Don’t Install Oracle on Linux Servers With Long Kernel Names

Chalk this blog entry up under the “might help some poor Googler” someday column. This is a really weird Oracle installation error.

Lot’s of Clusters, Less Confusion
We have a lot of clusters here running Oracle on everything from Red Hat RHEL4 x86 and x86_64 to SuSE SLES9 x86 and x86_64. We also build clusters for certain test purposes such as analyzing how different kernels affect performance (thanks Carel-Jan), stability and so on. To keep things straight we generally build kernels and then name them with earmarks so that simple uname(1) output will tell us what the configuration is. For example, if we are running a test called “test3”, with the kernel build from the kernel-source-2.6.5-7.244.i586.rpm package, we might see the following when running the uname(1) command:

# uname -r
2.6.5-7.244-default-test3-244-0003-support

That is a long name for a kernel, but who should care? The manpage for the uname(2) call on Linux defines the arrays returned by the call as being unspecified in length:

The utsname struct is defined in <sys/utsname.h>:
struct utsname {
char sysname[];
char nodename[];
char release[];
char version[];
char machine[];
#ifdef _GNU_SOURCE
char domainname[];
#endif
};

The length of the arrays in a struct utsname is unspecified; the fields are NUL-terminated.

[Blog Correction: Before updating this page I had erroneously pointed out that NUL was a misspelling. I was wrong. See the comment stream below.]

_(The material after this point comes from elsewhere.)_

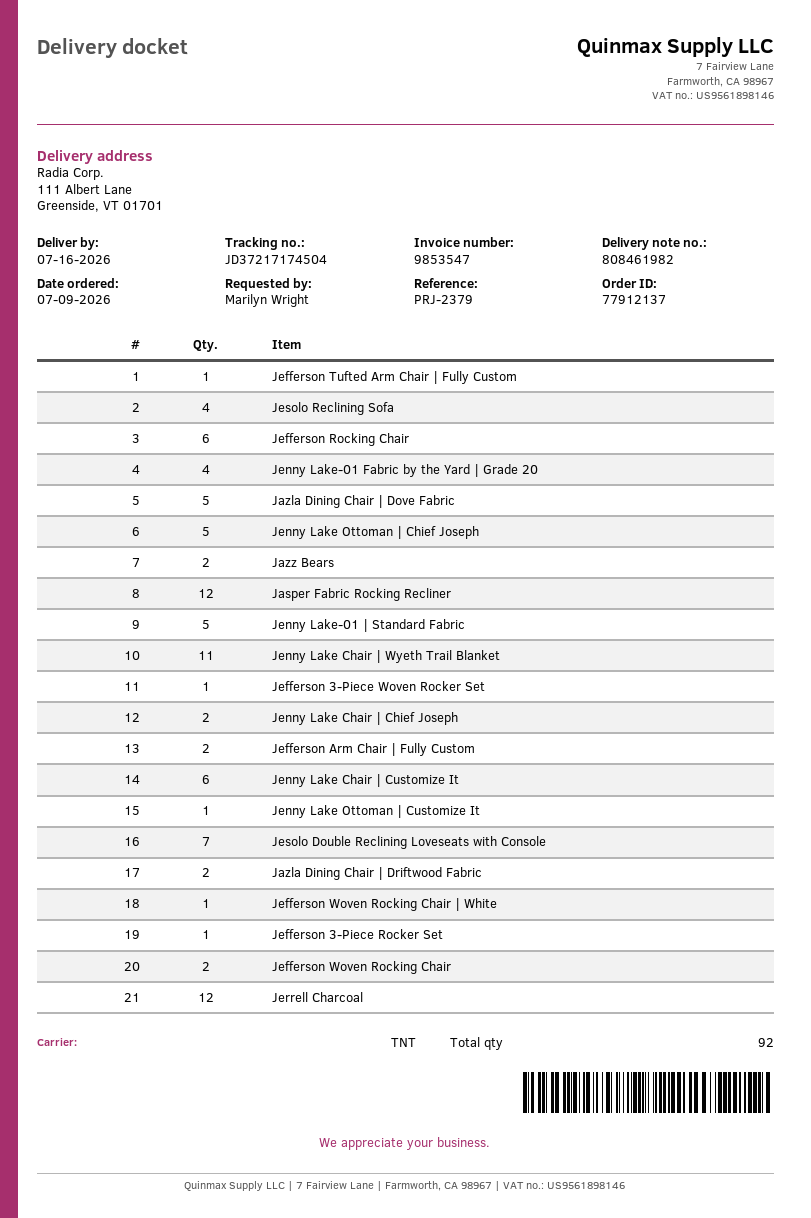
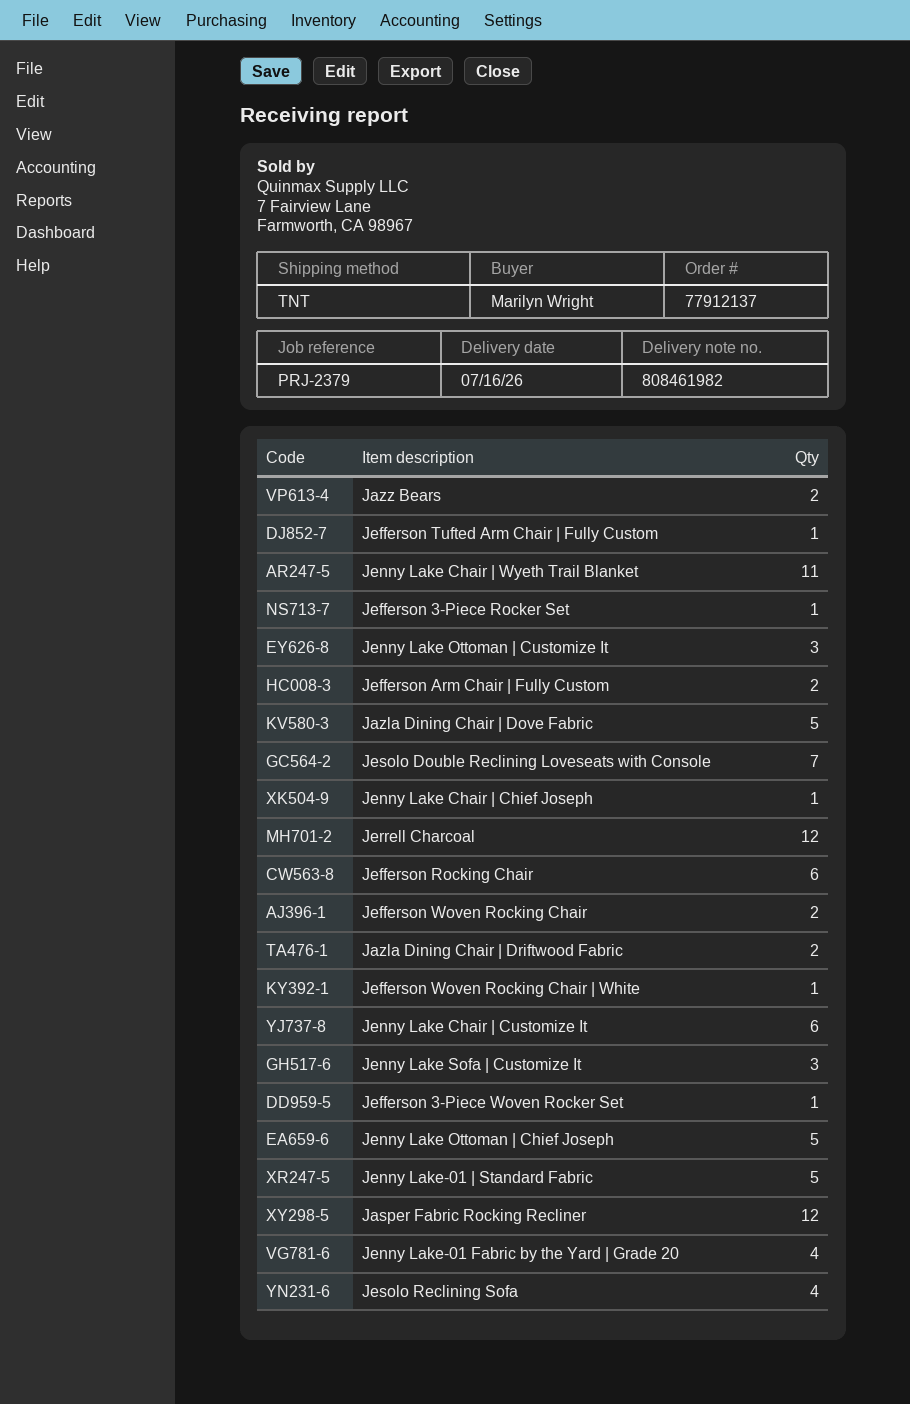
Jenny Lake Chair | Chief Joseph: 2 -> 1
Jenny Lake Ottoman | Customize It: 1 -> 3
Jenny Lake Sofa | Customize It: none -> 3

What Does This Have to Do With Oracle?
Installation! We were trying to install Oracle10g Release 2 version 10.2.0.1 on SuSE SLES9 U3 x86 and ran into the following:

$ ./runInstaller
*** glibc detected *** free(): invalid next size (fast): 0x0807aa80 ***
*** glibc detected *** free(): invalid next size (fast): 0x0807ab00 ***
*** glibc detected *** free(): invalid next size (fast): 0x0807ab28 ***
*** glibc detected *** free(): invalid next size (fast): 0x0807ab50 ***
[…much error text deleted…]
*** glibc detected *** free(): invalid next size (fast): 0x0807ab70 ***
*** glibc detected *** free(): invalid next size (fast): 0x0807ab98 ***
*** glibc detected *** free(): invalid next size (fast): 0x0807abc0 ***
*** glibc detected *** free(): invalid next size (normal): 0x0807ad88 ***
*** glibc detected *** free(): invalid next size (normal): 0x0807aef0 ***
./runInstaller: line 63: 11294 Segmentation fault $CMDDIR/install/.oui $* -formCluster

What? The runInstaller script executed .oui which in turn suffered a segmentation fault. After investigating .oui with ltrace(1) it became clear that .oui mallocs 30 bytes and then calls uname(2). In our case, the release[] array returned to .oui from the uname(2) library call was a bit large. Larger than 30 bytes for certain. In spite of the fact that the uname(2) manpage says the size of the release[] array is unspecified, .oui presumes it will fit in 30 bytes. The strcpy(P) call that followed tried to stuff the array containing our long kernel name(2.6.5-7.244-default-test3-244-0003-support) into a 30 byte space at 0x8075940. That resulted in a segmentation fault:

malloc(1024) = 0x8073118
malloc(1024) = 0x8073520
malloc(8192) = 0x8073928
malloc(8) = 0x8075930
malloc(30) = 0x8075940
uname(0xbfffba48 <unfinished …>
SYS_uname(0xbfffba48) = 0
<… uname resumed> ) = 0
strcpy(0x8075940, “2.6.5-7.244-default-test3-244-00″…) = 0x8075940

The Moral
Don’t use long kernel names on Oracle systems. And, oh, when a manpage says something is unspecified, that doesn’t necessarily mean 30.

13 Responses to “Don’t Install Oracle on Linux Servers With Long Kernel Names”


  1. 1 Nigel Thomas April 19, 2007 at 11:46 am

    Trivia corner:

    The length of the arrays in a struct utsname is unspecified; the fields are NUL-terminated.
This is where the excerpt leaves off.